Sensoji Temple in Asakusa

Sensoji Temple’s Hondo main hall.

“If you don’t visit Asakusa, you haven’t seen Tokyo” is what I always tell my tourist friends visiting Tokyo, even those who don’t like crowds or tourist traps. Amid this megacity’s modernity, Asakusa is an oasis of Tokyo’s “old town.” Asakusa’s fame and popularity is owed to Sensoji Temple (浅草寺), Tokyo’s most famous and popular Buddhist temple also called “Asakusa Kannon Temple.”

Kaminarimon Gate, symbol of Asakusa (and Tokyo).

The iconic symbol of Sensoji Temple and Asakusa is Kaminarimon Gate or “Thunder Gate,” the temple’s main gate with a giant red paper lantern.
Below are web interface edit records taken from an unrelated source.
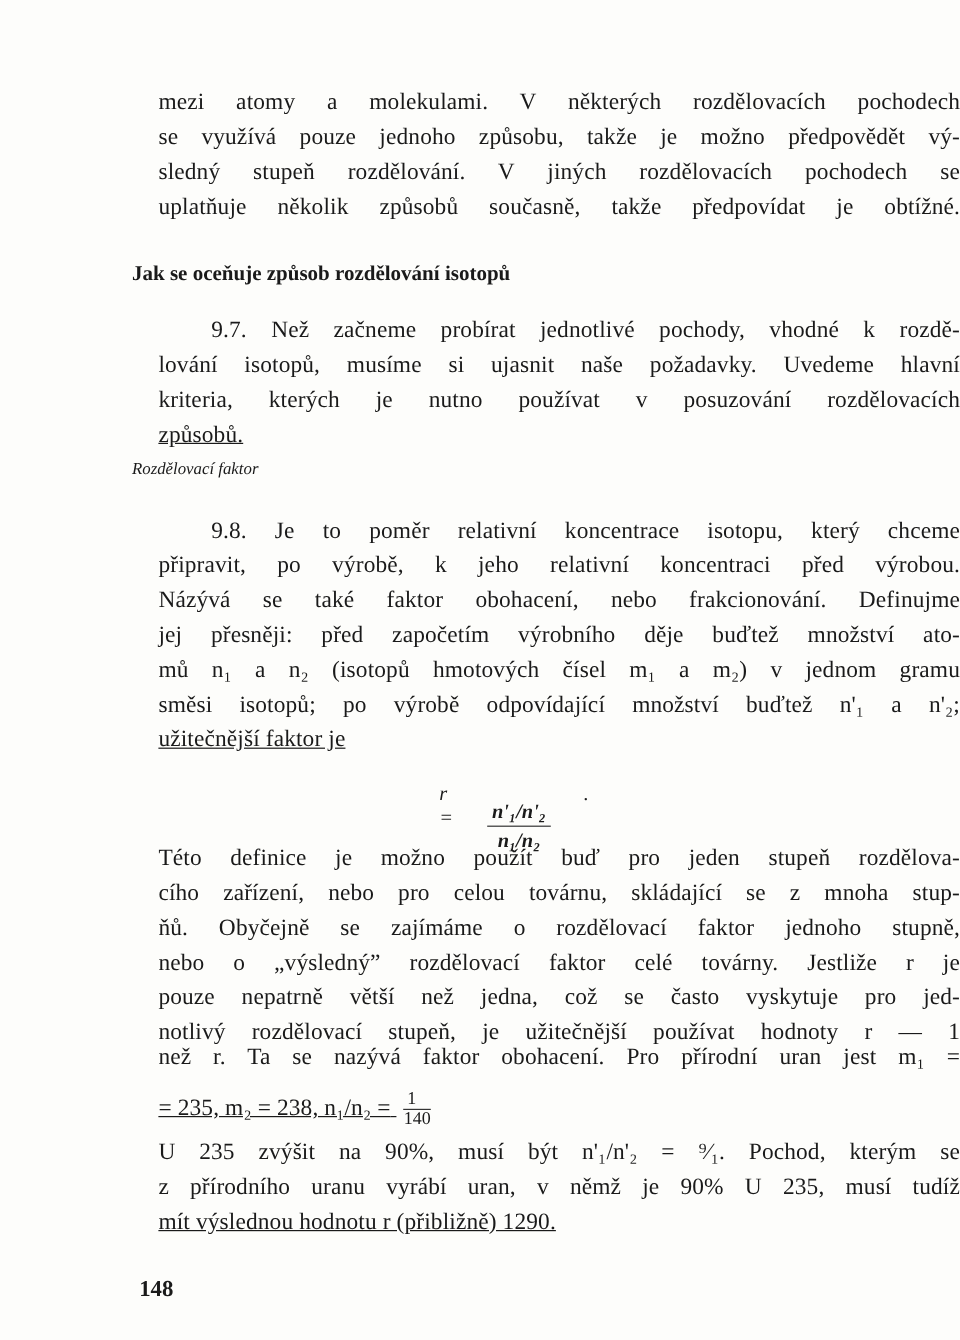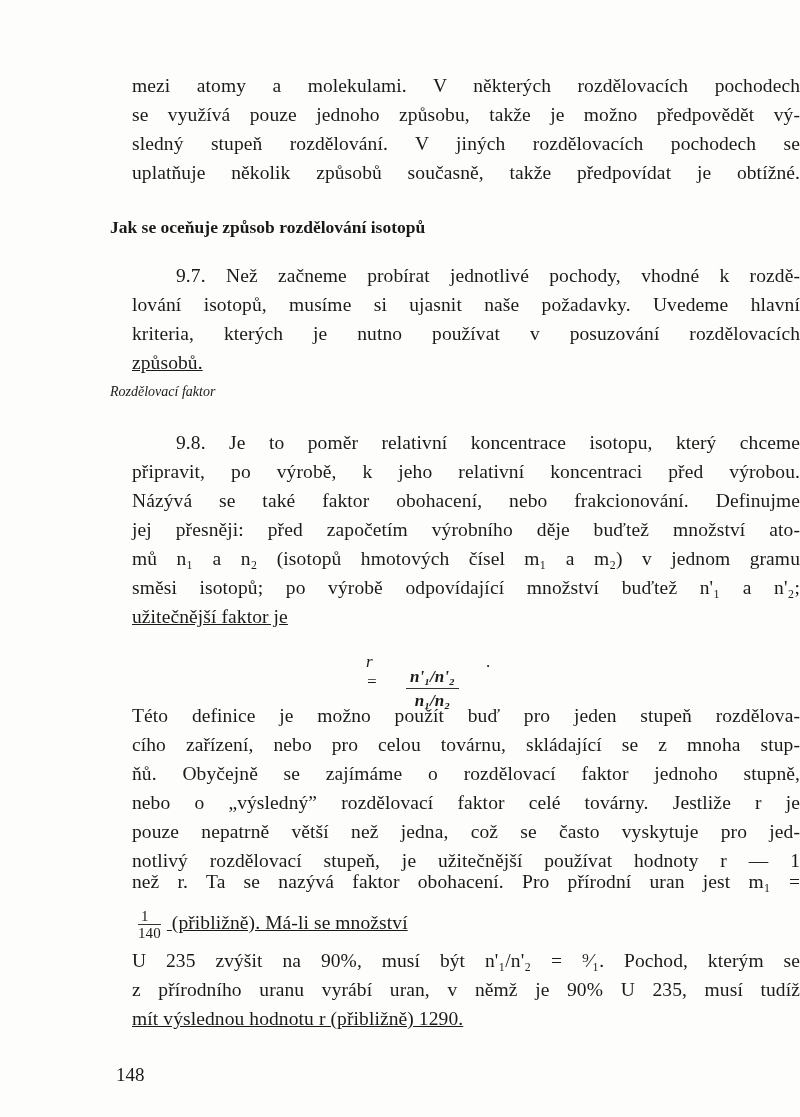"= 235, m₂ = 238," span { html: none -> <span>= 235, m₂ = 238, n₁/n₂ =</span> }
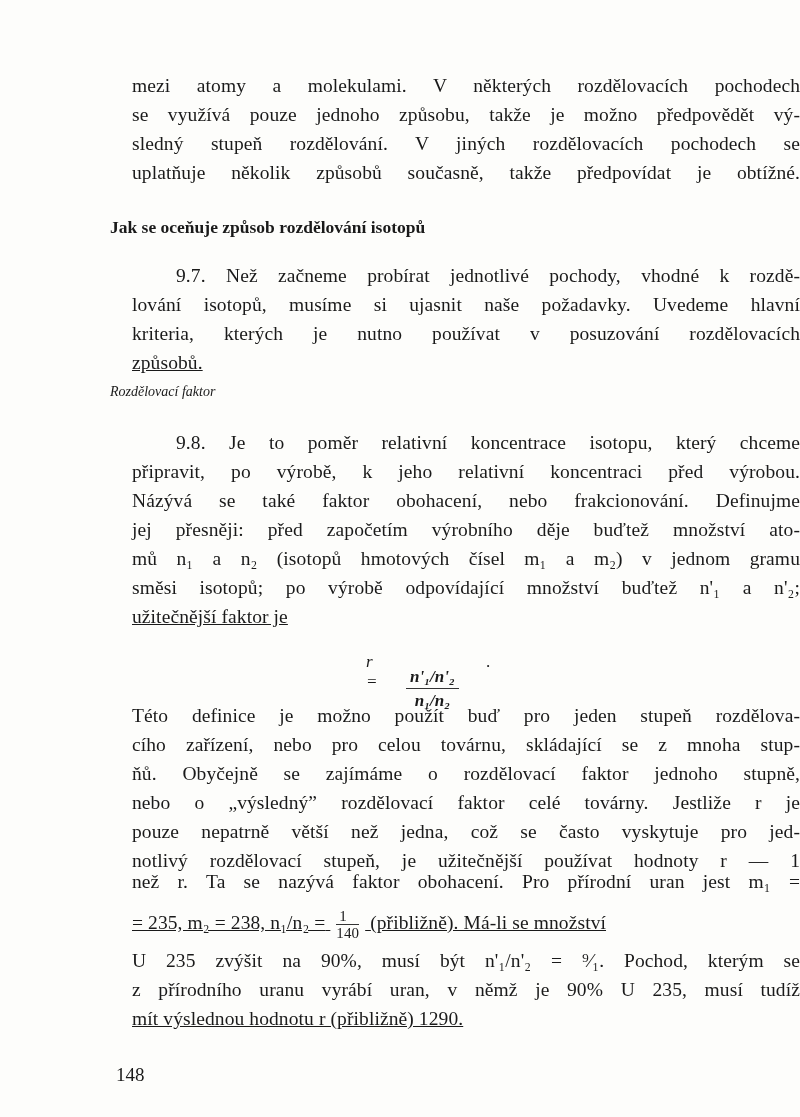"(přibližně). Má-li se množství" span { html: <span>(přibližně). Má-li se množství</span> -> none }
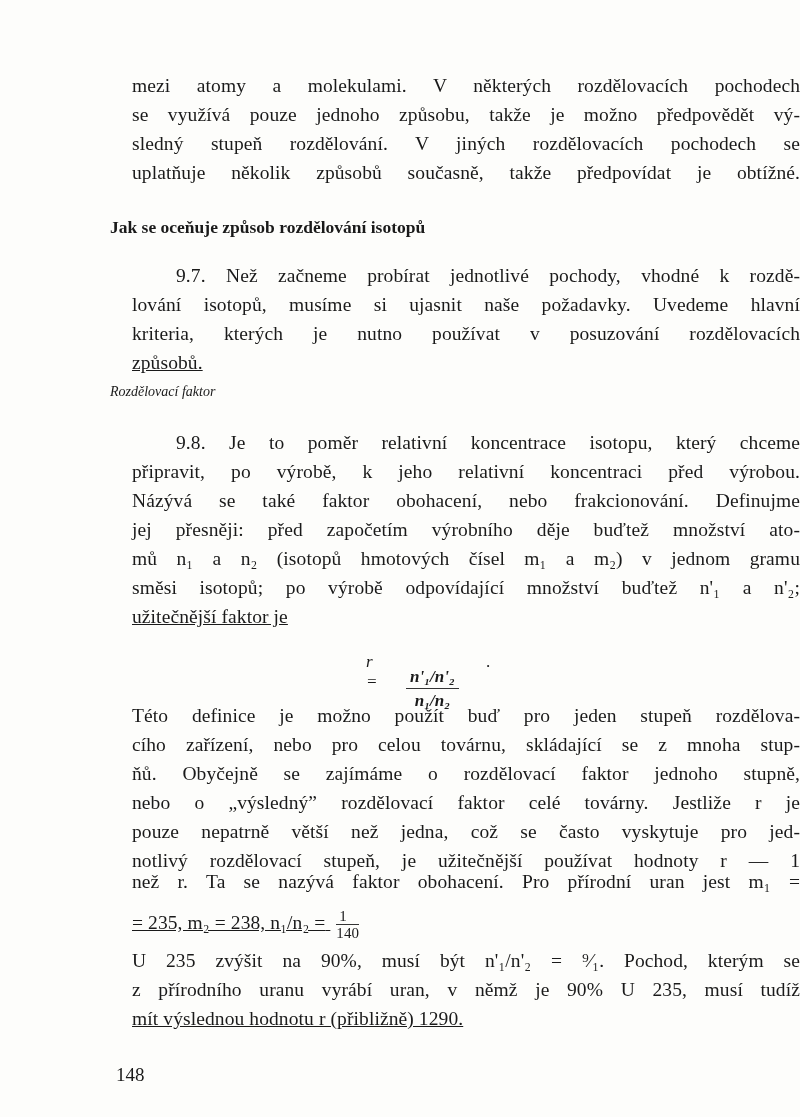"148" .page-number { font-weight: normal -> bold }
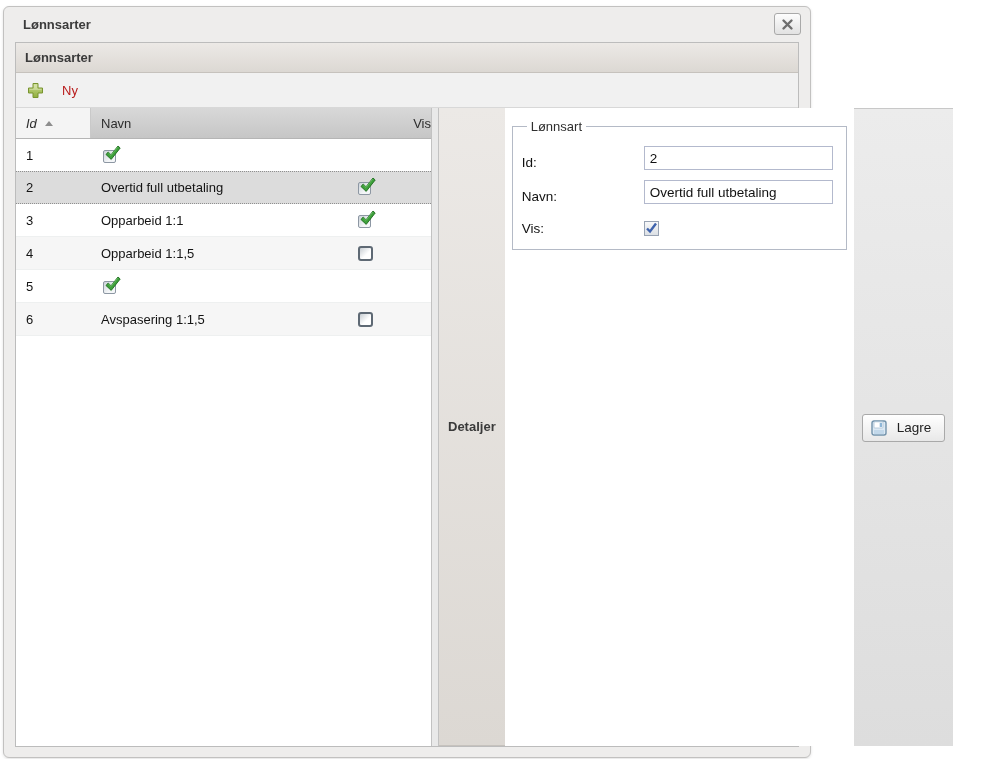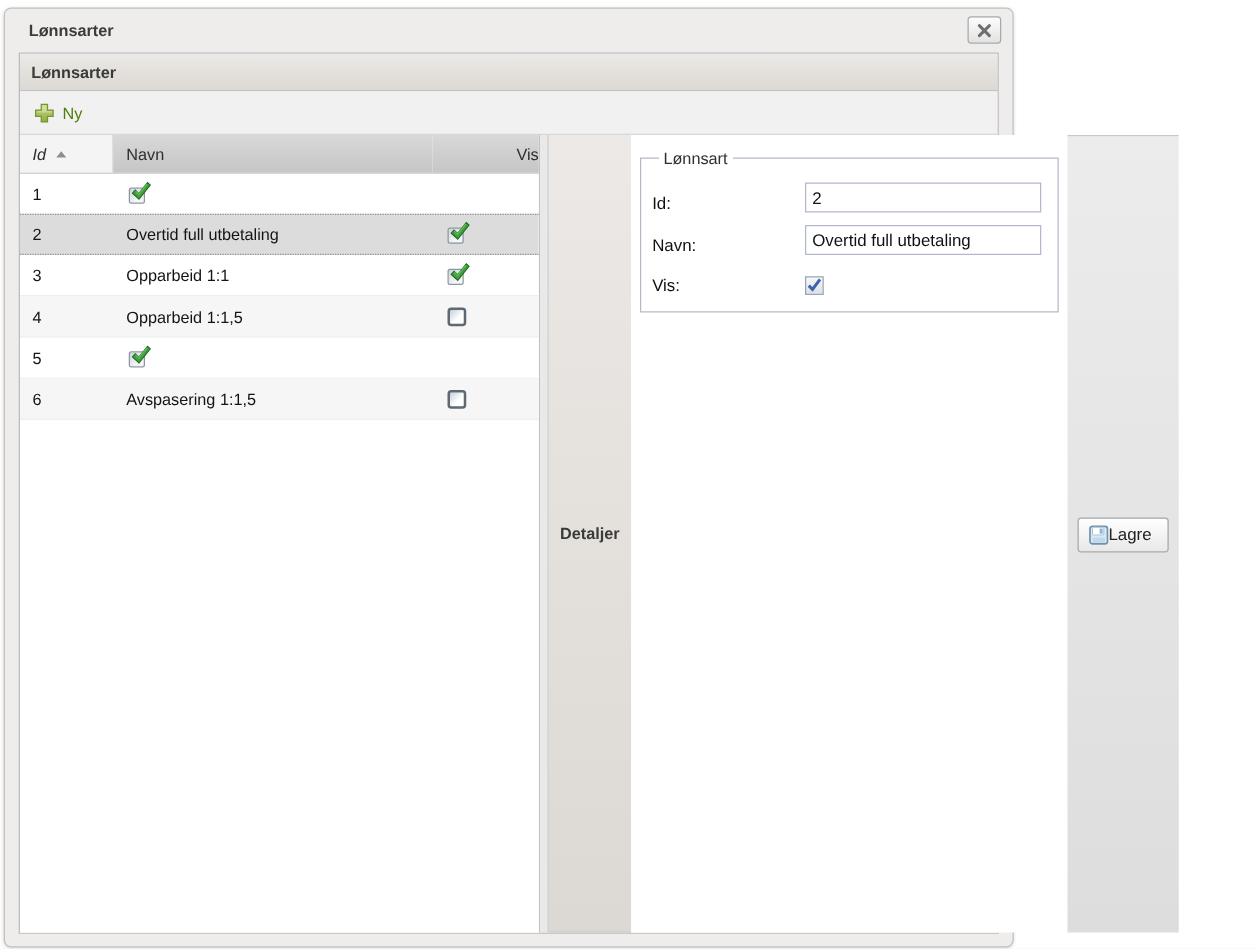"Ny" .tb-btn { color: #4d7c0f -> #b91c1c; gap: 6px -> 18px }
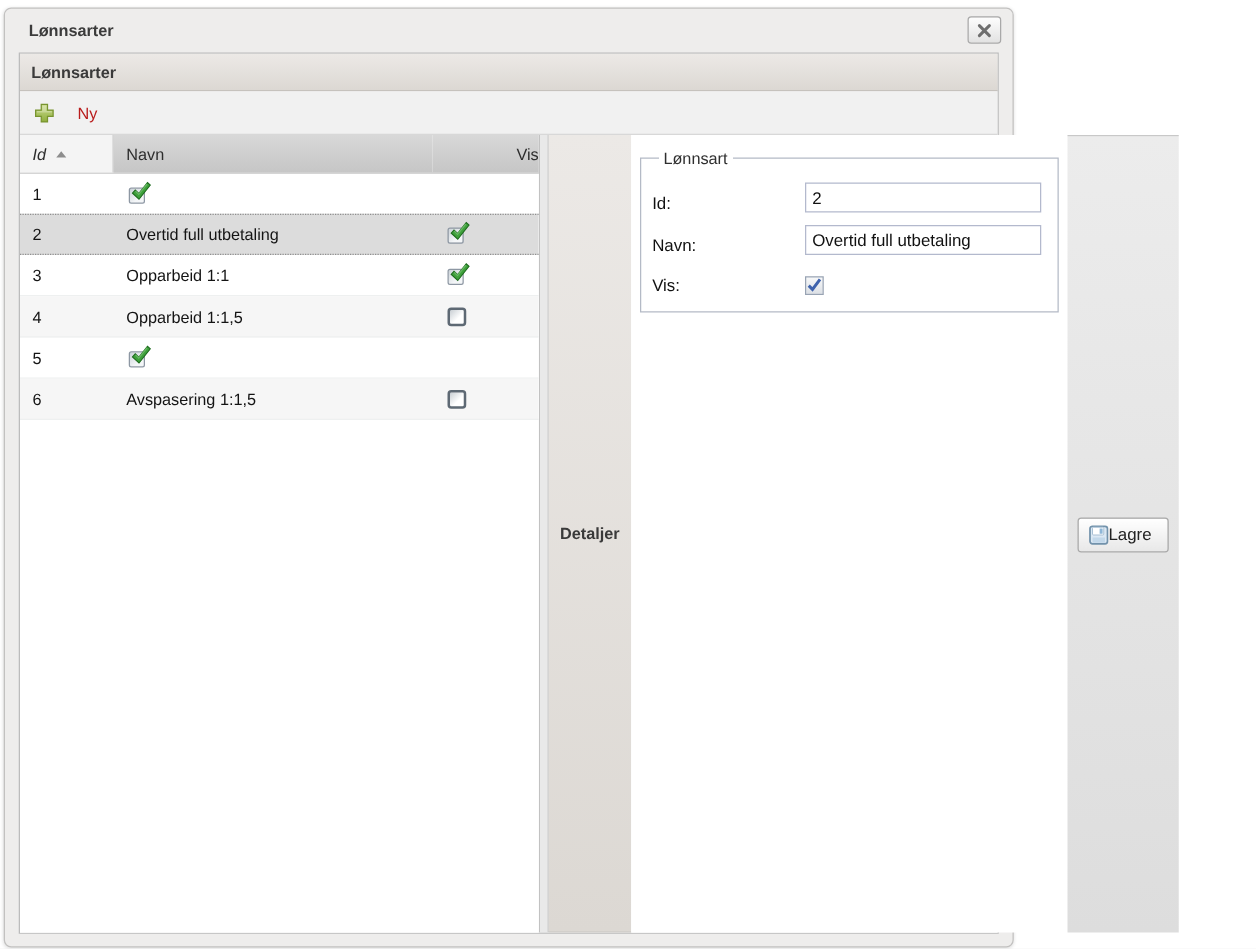"Lagre" .save-btn { gap: none -> 10px }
It is one of Japan’s most photographed buildings and a prime spot for “I’m in Tokyo” selfies. Both the gate (rebuilt in 1960) and giant paper lantern were donated by a major Japanese electronics company (Matsushita aka Panasonic). The giant paper lantern can be collapsed from the bottom up to make way for portable shrines, etc., passing through.

Bird’s eye view of Kaminarimon Gate, Nakamise, and Sensoji from the eighth floor of the Asakusa Culture Tourist Information Center.
Nakamise in spring.
Japanese souvenirs galore at Asakusa Nakamise.

Right after Thunder Gate is the Nakamise-dori path (仲見世通り) of touristy souvenir shops leading to Sensoji Temple. They sell just about all the Japanese trinkets you can imagine, including T-shirts, kimono (yukata), and happi coats. Lots of edible things too, like chestnuts and fried manju.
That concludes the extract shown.